Similar, thanks go to the Mary Poppins singers who put together a rendition of Circle of Life. Well chosen, and sung. Very affirming way to end procedings. Phil Quast 'you old crooner'... you made an Aznavour song sound like a Sondheim classic bitter sweet show tune... or was it?

Speaking of another show due to open that I had not intended to see, Hairspray... OMG... what a performance from Trevor AShley as.... Edna Turnblad doing Liza... or was that Trevor doing Liza or Liza doing Boy from Oz's Liza... You also deserved the hearty standing ovation. What a show stopper!

I also want to thank the Young Gay and Lesbian Chorus. Often simple says it all, and standing still dressed simply in black with the red ties, backed by the AIDS quilts had me in tears as you sang 'In the Arms of an Angel'. I tried to stay unemotional but just couldn't and one very particular quilt piece ripped my heart out.

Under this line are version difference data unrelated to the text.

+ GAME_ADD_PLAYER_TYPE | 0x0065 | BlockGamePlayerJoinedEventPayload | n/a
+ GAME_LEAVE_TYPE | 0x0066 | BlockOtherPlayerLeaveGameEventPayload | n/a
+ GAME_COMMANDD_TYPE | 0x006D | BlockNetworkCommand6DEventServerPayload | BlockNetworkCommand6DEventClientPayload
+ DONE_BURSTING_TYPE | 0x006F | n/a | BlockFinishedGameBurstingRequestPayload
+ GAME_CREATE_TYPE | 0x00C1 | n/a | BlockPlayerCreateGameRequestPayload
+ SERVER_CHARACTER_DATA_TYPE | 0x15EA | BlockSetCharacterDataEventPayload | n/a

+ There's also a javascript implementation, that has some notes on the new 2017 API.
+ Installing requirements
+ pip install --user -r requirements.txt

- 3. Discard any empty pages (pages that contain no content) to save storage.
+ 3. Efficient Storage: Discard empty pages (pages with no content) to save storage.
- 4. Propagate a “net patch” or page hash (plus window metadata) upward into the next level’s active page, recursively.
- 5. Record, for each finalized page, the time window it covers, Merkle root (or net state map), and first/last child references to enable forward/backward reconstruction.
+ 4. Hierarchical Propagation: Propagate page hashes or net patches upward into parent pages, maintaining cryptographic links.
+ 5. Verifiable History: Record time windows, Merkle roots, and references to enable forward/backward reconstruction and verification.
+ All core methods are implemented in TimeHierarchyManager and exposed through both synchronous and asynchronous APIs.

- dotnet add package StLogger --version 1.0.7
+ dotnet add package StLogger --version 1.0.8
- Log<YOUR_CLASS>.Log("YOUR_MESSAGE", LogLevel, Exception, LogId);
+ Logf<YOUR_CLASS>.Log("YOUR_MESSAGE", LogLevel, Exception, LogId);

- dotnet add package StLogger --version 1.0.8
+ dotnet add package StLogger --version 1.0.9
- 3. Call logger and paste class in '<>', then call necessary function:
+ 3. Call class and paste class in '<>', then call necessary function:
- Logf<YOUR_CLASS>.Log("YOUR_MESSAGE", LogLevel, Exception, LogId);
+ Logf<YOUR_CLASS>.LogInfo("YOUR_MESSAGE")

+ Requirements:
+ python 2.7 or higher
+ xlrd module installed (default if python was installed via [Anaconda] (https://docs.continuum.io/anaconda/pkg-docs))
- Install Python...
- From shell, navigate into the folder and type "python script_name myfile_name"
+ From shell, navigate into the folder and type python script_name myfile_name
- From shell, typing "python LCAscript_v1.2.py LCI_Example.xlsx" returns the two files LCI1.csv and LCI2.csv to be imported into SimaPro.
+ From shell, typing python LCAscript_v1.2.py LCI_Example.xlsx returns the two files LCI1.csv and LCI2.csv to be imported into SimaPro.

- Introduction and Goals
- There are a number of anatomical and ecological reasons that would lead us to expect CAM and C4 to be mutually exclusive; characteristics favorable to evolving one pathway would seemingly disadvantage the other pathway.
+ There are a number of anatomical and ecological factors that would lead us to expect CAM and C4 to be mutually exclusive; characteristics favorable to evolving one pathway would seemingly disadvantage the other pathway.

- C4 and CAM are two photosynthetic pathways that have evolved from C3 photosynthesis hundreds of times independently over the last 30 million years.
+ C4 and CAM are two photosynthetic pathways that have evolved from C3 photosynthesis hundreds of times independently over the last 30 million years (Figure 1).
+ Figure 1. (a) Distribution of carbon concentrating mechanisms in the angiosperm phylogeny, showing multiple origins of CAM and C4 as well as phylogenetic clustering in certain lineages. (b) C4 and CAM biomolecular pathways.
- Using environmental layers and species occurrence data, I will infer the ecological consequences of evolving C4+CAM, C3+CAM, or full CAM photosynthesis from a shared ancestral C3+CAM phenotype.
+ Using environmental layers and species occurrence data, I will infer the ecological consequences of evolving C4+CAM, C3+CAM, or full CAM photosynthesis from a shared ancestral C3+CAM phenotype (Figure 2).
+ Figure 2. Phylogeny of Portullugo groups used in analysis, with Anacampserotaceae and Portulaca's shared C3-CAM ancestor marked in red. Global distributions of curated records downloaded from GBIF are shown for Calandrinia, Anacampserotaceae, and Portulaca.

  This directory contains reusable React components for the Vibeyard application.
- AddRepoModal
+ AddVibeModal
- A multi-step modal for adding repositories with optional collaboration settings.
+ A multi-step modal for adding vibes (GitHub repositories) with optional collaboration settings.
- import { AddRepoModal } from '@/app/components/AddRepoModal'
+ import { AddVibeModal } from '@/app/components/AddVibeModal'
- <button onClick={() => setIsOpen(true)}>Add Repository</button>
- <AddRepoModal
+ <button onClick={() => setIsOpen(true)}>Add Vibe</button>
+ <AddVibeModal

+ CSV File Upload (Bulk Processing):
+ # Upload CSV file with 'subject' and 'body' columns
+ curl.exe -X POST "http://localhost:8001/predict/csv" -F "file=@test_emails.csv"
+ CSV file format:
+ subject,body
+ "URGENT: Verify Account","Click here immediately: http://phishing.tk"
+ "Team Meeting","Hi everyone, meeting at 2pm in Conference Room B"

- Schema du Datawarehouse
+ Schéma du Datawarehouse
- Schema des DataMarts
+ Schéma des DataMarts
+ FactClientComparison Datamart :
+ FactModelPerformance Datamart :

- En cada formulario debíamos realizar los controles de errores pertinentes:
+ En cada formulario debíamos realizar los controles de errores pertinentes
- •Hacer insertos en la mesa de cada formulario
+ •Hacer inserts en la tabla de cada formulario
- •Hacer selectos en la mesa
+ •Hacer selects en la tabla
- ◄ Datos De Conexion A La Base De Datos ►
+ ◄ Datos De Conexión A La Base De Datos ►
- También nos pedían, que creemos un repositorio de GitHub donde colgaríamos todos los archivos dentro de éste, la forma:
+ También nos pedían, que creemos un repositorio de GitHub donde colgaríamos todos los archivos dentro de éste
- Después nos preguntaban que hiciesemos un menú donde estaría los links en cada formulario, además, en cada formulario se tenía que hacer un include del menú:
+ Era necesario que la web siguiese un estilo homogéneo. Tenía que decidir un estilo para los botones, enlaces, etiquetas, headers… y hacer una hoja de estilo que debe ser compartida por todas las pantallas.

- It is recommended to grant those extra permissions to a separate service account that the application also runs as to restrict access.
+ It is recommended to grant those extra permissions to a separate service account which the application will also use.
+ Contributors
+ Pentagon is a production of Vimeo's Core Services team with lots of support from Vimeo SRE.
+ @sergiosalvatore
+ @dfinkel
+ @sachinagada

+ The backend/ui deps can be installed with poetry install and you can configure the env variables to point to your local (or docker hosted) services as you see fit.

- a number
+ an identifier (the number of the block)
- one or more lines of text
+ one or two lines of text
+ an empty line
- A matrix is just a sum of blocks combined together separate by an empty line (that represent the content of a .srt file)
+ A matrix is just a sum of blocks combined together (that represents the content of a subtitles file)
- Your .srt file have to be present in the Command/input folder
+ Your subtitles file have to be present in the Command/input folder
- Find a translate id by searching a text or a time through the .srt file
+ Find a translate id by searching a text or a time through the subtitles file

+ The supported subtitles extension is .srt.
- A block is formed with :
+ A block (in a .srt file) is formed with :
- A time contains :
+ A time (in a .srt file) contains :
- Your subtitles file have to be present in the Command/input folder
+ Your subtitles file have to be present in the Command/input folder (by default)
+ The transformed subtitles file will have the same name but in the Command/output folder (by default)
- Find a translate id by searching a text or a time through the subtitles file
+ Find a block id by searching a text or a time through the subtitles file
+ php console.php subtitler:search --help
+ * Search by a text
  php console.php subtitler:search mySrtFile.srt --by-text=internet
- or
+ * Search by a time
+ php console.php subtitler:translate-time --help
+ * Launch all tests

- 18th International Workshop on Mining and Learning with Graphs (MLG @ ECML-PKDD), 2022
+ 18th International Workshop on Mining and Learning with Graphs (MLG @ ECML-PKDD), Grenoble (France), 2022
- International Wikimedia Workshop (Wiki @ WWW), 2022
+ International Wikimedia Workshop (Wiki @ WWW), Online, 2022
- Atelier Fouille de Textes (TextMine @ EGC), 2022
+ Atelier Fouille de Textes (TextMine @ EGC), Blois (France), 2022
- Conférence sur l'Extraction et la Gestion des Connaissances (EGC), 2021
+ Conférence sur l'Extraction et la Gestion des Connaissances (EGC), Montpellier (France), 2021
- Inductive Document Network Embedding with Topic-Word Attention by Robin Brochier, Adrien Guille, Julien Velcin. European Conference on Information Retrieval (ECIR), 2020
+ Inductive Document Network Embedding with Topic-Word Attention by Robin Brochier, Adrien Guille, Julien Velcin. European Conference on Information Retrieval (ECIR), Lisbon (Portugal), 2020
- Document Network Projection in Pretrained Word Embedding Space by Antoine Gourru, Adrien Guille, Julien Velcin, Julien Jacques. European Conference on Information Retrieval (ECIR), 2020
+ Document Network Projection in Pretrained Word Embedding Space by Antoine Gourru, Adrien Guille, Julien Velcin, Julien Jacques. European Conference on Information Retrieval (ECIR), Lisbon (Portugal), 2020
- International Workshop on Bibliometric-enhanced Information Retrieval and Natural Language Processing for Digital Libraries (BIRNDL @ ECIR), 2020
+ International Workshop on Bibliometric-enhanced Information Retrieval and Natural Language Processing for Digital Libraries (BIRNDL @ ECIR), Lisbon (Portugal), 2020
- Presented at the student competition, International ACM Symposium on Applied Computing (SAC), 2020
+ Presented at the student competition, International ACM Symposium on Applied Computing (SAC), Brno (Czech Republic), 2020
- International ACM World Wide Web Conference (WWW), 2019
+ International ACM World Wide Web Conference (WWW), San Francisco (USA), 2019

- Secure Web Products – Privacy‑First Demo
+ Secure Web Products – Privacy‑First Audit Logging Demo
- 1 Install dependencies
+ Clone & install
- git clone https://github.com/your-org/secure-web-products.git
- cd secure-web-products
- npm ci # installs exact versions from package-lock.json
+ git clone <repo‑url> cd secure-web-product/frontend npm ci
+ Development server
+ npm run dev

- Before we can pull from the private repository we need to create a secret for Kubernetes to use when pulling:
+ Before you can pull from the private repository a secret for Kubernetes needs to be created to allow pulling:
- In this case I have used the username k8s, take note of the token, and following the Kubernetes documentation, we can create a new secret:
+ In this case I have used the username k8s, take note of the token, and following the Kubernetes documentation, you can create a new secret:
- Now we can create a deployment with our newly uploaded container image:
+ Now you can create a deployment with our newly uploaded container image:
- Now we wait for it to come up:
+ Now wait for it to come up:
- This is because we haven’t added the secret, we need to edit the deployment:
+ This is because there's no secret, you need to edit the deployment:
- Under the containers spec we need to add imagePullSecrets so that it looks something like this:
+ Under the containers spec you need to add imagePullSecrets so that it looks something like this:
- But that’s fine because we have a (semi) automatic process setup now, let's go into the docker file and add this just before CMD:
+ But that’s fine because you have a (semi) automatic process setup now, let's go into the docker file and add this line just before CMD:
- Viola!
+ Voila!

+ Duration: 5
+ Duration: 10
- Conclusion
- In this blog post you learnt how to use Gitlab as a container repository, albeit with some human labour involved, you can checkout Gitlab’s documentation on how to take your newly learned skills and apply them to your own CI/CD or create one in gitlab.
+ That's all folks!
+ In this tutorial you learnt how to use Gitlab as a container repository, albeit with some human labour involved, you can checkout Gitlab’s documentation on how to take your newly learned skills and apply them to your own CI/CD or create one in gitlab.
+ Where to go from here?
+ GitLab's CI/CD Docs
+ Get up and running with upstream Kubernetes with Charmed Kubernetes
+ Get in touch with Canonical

Well done Johnno and Annie and crew. It is great that the fund has raised over $700,000 but hey we should be at SOLD OUT capacity in this venue and aiming for the Palais. Let's really push for 2011... and I know just how difficult it is to organise a variety show to hold momentum and energy from top to curtain. Keep at it people your commitment is so valuable.

Saturday, August 21, 2010

Orange and Green but with diamantes...


"oh my father he was orange and my mother she was green..." The lyrics that sum up my Saturday the 21st.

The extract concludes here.